◆ Task objective ◆
Would you transcribe the records below from the line with "html: <div> <span>Michal" to the line with "font-size: 20px ->", ends included, exactly and with nothing more, leaving the pictures out?

◆ Exercise input ◆
○ ○ ○ ○
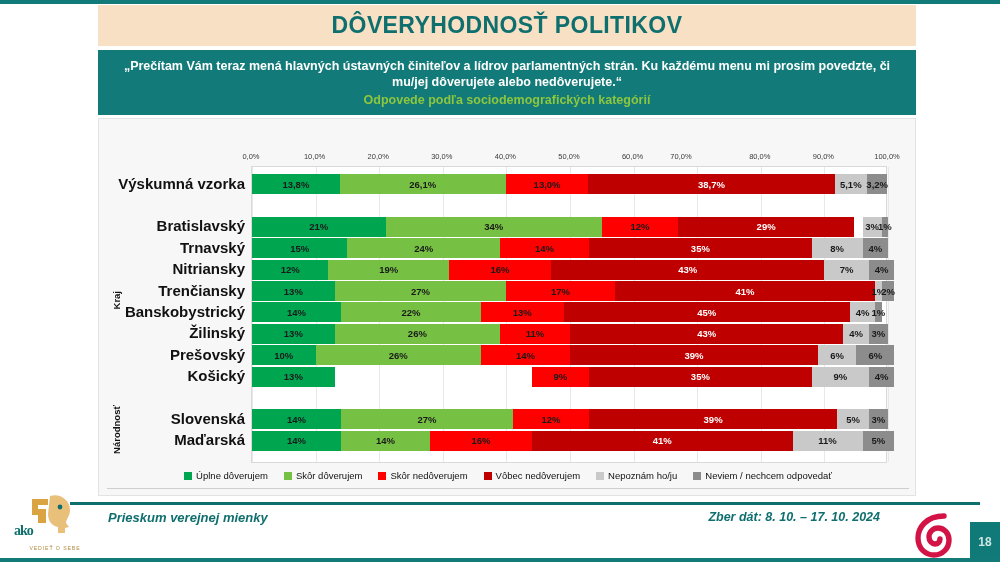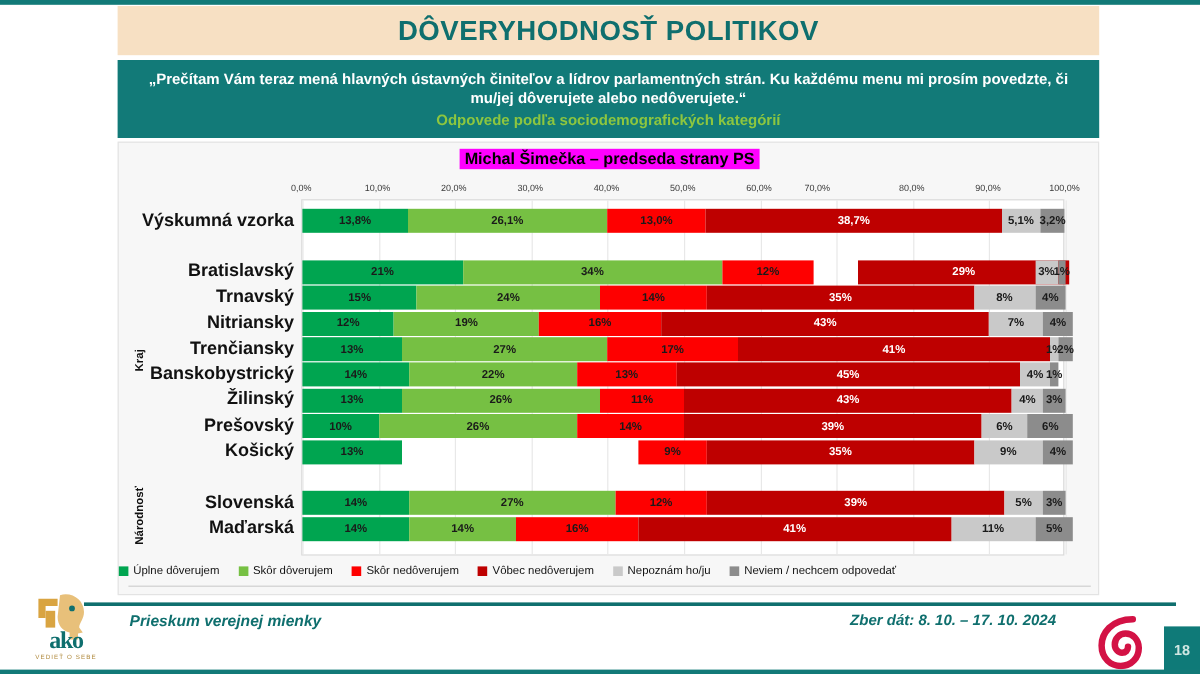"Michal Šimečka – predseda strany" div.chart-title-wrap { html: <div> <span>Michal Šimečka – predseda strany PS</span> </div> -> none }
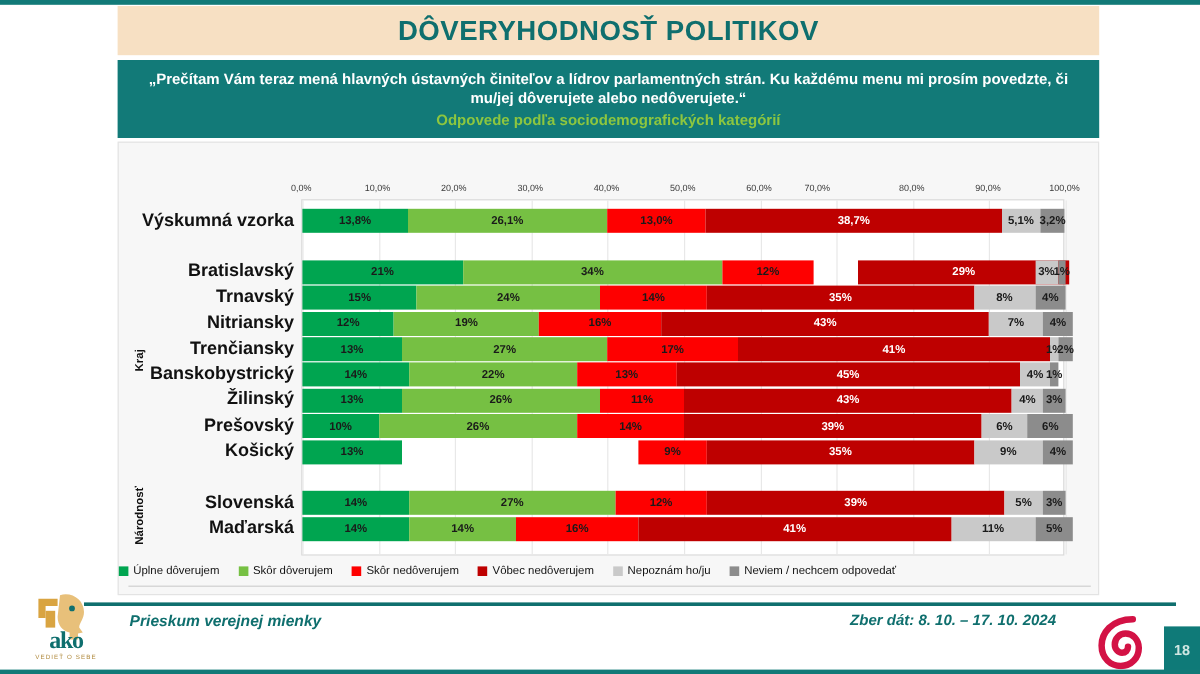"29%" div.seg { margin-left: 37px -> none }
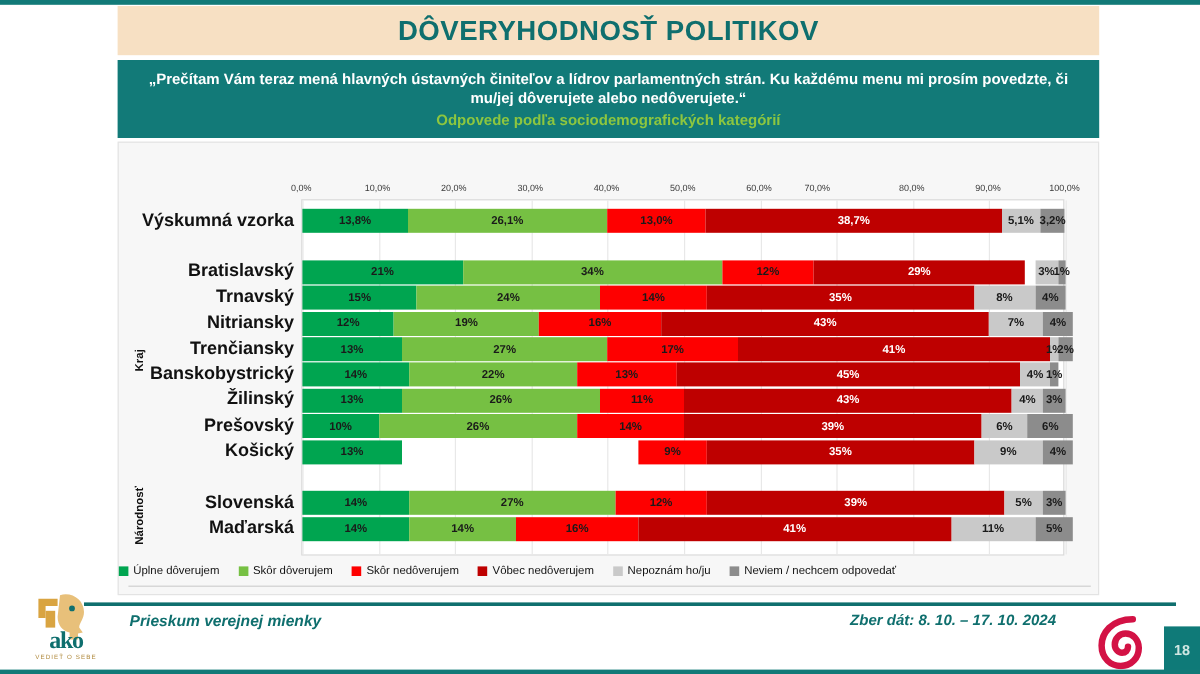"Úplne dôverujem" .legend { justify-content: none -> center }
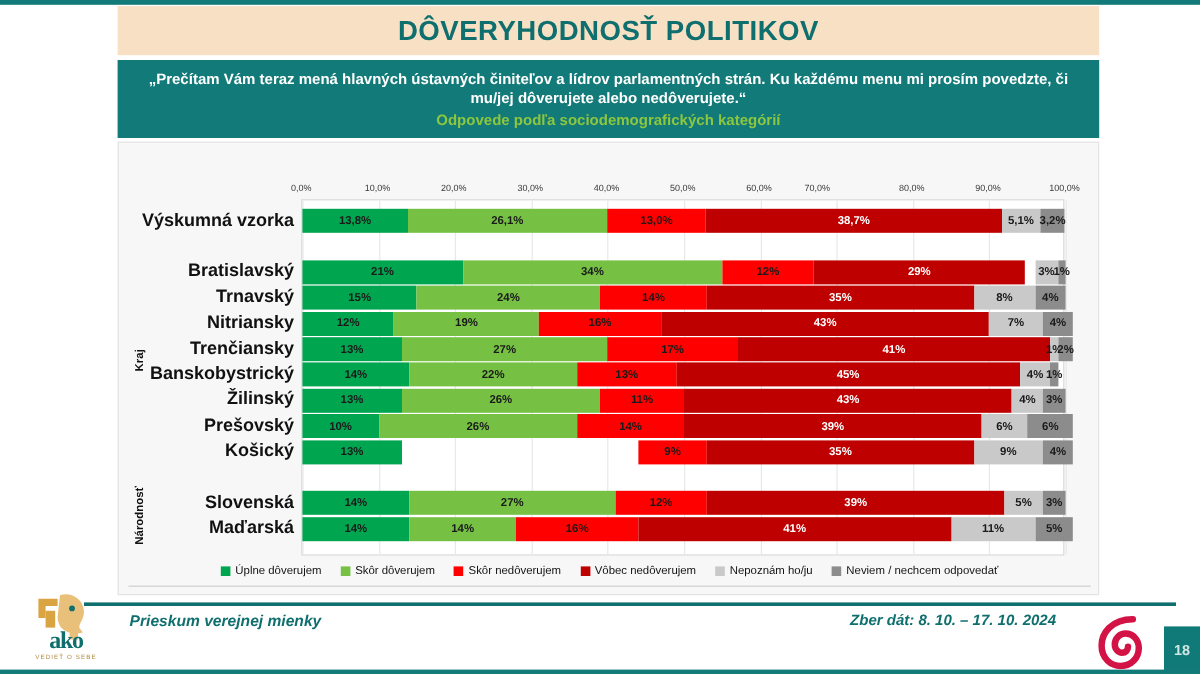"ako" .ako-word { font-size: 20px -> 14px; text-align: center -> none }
○ ○ ○ ○
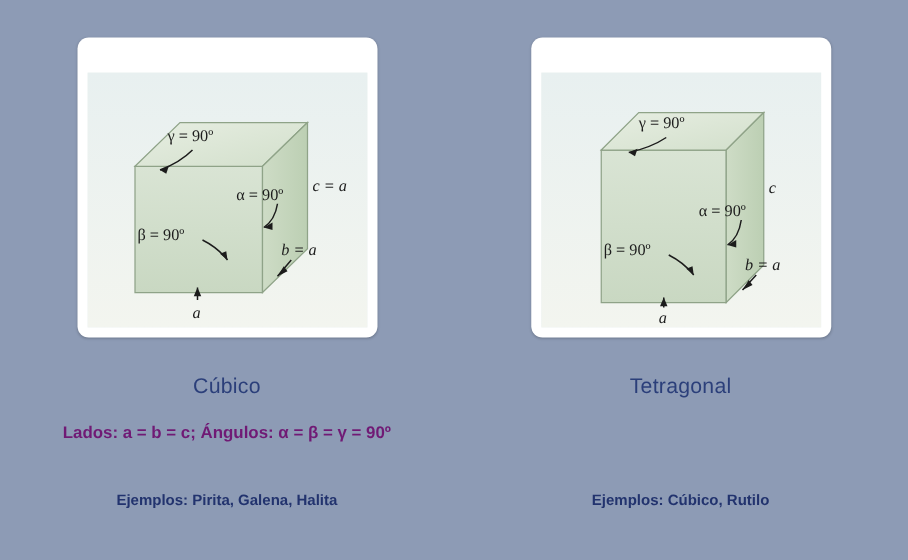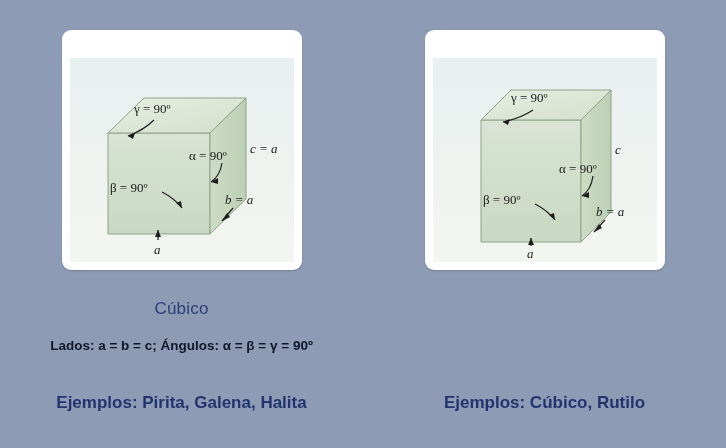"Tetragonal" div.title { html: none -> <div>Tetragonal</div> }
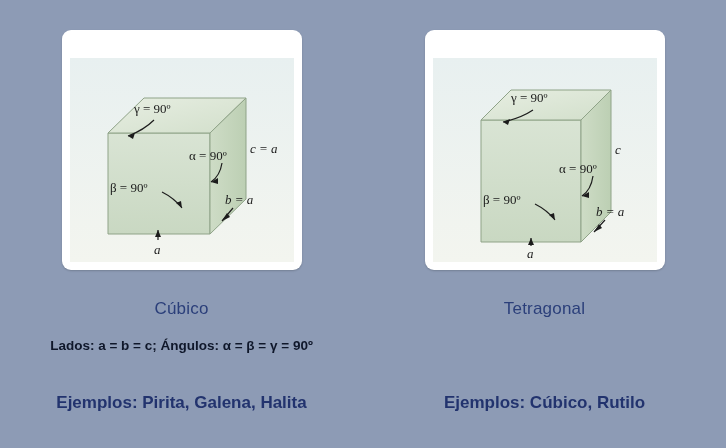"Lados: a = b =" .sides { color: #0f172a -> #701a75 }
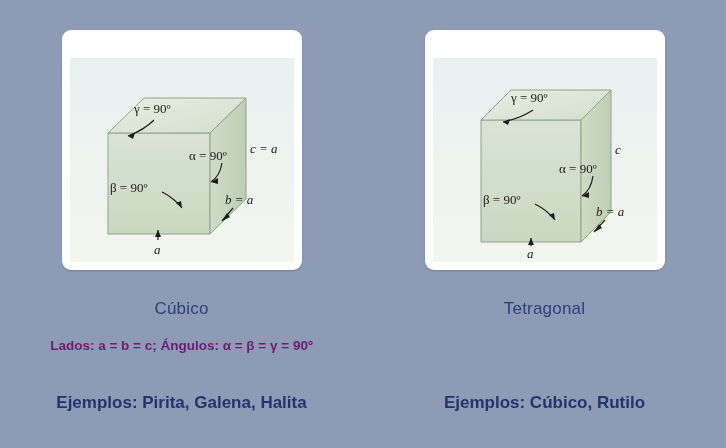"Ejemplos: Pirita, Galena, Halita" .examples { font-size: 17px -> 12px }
○ ○ ○ ○
◆ Exercise response ◆
"Michal Šimečka – predseda strany" div.chart-title-wrap { html: <div> <span>Michal Šimečka – predseda strany PS</span> </div> -> none }
"29%" div.seg { margin-left: 37px -> none }
"Úplne dôverujem" .legend { justify-content: none -> center }
"ako" .ako-word { font-size: 20px -> 14px; text-align: center -> none }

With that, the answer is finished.